A CodePush Alternative for React Native Teams
AppsOnAir’s platform includes CodePush as part of its mobile lifecycle offering, alongside AppLink, AppRemark, AppSync, and OTA Distribution.
For React Native teams moving away from App Center, this matters because the need is bigger than just pushing updates. Teams also need to manage testing, distribution, feedback, app links, and version control.
More Than a Standalone Update Tool
React Native delivery does not stop at OTA updates.
Teams need to distribute builds to QA, collect feedback, manage app versions, and route users correctly through app links.
AppsOnAir supports this broader workflow with OTA Distribution for build sharing, AppSync for update and maintenance control, AppLink for deep linking, and AppRemark for feedback collection.
This makes AppsOnAir useful for teams that want a more connected mobile delivery process instead of several disconnected tools.
Why This Helps After App Center
App Center retirement forced teams to rethink mobile delivery.
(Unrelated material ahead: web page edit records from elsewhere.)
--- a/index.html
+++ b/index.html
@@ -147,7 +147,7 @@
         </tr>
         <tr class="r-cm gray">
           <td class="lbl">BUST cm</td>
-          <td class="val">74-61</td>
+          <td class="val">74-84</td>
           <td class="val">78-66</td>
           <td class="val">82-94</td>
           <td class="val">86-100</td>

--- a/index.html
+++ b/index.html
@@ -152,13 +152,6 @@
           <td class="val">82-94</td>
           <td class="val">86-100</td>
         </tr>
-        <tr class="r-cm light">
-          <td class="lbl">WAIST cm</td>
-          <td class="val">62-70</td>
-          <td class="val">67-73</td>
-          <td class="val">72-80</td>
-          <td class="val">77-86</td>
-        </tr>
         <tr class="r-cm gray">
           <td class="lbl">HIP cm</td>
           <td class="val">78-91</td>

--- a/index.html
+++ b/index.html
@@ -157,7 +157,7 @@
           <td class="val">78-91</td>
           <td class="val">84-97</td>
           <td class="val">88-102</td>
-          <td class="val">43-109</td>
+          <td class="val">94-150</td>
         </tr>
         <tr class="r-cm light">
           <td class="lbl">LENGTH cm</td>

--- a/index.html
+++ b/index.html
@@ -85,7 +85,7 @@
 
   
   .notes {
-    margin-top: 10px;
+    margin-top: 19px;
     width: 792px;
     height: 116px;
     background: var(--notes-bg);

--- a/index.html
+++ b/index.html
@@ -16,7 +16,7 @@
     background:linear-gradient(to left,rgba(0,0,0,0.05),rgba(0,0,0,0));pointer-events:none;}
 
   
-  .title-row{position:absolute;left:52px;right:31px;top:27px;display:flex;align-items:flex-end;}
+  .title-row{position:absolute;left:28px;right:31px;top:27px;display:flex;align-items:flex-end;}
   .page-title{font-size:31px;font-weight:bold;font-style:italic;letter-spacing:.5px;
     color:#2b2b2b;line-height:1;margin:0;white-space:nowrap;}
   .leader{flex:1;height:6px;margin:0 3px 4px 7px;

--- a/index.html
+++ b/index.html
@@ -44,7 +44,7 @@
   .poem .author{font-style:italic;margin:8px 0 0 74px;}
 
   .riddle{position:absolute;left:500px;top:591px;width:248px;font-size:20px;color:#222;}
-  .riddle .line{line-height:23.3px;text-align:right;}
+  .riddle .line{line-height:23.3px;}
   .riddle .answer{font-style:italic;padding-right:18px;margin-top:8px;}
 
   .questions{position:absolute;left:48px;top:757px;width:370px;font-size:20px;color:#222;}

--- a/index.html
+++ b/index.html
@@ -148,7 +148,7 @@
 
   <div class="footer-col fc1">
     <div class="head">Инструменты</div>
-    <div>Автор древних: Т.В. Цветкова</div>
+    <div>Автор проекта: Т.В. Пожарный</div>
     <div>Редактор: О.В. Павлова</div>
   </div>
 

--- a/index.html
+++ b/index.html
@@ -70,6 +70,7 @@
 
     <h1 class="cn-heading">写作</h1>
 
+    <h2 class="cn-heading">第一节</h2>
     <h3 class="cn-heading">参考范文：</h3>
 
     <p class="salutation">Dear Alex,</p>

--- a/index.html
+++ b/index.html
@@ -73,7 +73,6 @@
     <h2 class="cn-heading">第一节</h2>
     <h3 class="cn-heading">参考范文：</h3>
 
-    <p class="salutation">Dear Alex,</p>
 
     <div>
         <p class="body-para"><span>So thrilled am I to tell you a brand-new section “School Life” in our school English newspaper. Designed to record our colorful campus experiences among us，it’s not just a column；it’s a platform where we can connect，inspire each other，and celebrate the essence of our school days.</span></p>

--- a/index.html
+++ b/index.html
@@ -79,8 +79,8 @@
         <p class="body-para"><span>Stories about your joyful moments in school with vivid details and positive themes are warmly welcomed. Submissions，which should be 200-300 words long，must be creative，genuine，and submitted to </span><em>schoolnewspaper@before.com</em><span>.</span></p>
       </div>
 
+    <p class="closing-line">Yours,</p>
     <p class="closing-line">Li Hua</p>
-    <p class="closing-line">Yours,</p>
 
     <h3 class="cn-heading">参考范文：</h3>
AppsOnAir helps teams keep the speed of OTA updates while also supporting the wider release process around testing, feedback, and update management.
That is the real value for React Native teams in 2026: not just replacing CodePush, but building a better release workflow around it.
The Real Lesson From App Center’s Shutdown
The biggest lesson from App Center’s retirement is that mobile teams should not depend on a single tool without a long-term release strategy.
Tools change. Platforms retire. Store rules evolve. User expectations keep rising.
React Native teams need workflows that can adapt.
A strong CodePush strategy gives teams controlled speed. It helps them ship eligible updates faster, reduce store-release pressure, and respond to production issues with more confidence.
But the strategy must be intentional. Teams need clear rules, proper testing, version targeting, rollback planning, and the right platform support.
Final Thoughts
App Center is gone, but React Native teams still need CodePush.
Microsoft retired Visual Studio App Center on March 31, 2025, and the React Native CodePush repository confirms that CodePush was retired and archived along with other App Center features.
For React Native teams, this is not the end of OTA updates. It is the moment to build a better update strategy.
The teams that prepare now will be able to ship eligible fixes faster, protect user experience, reduce release pressure, and modernize their mobile delivery workflows.
AppsOnAir CodePush gives teams a practical path forward after App Center, while AppsOnAir’s broader platform supports build distribution, update management, app links, and feedback.
In 2026, the question is not whether App Center is coming back. It is whether your React Native team is ready to keep shipping fast without losing control.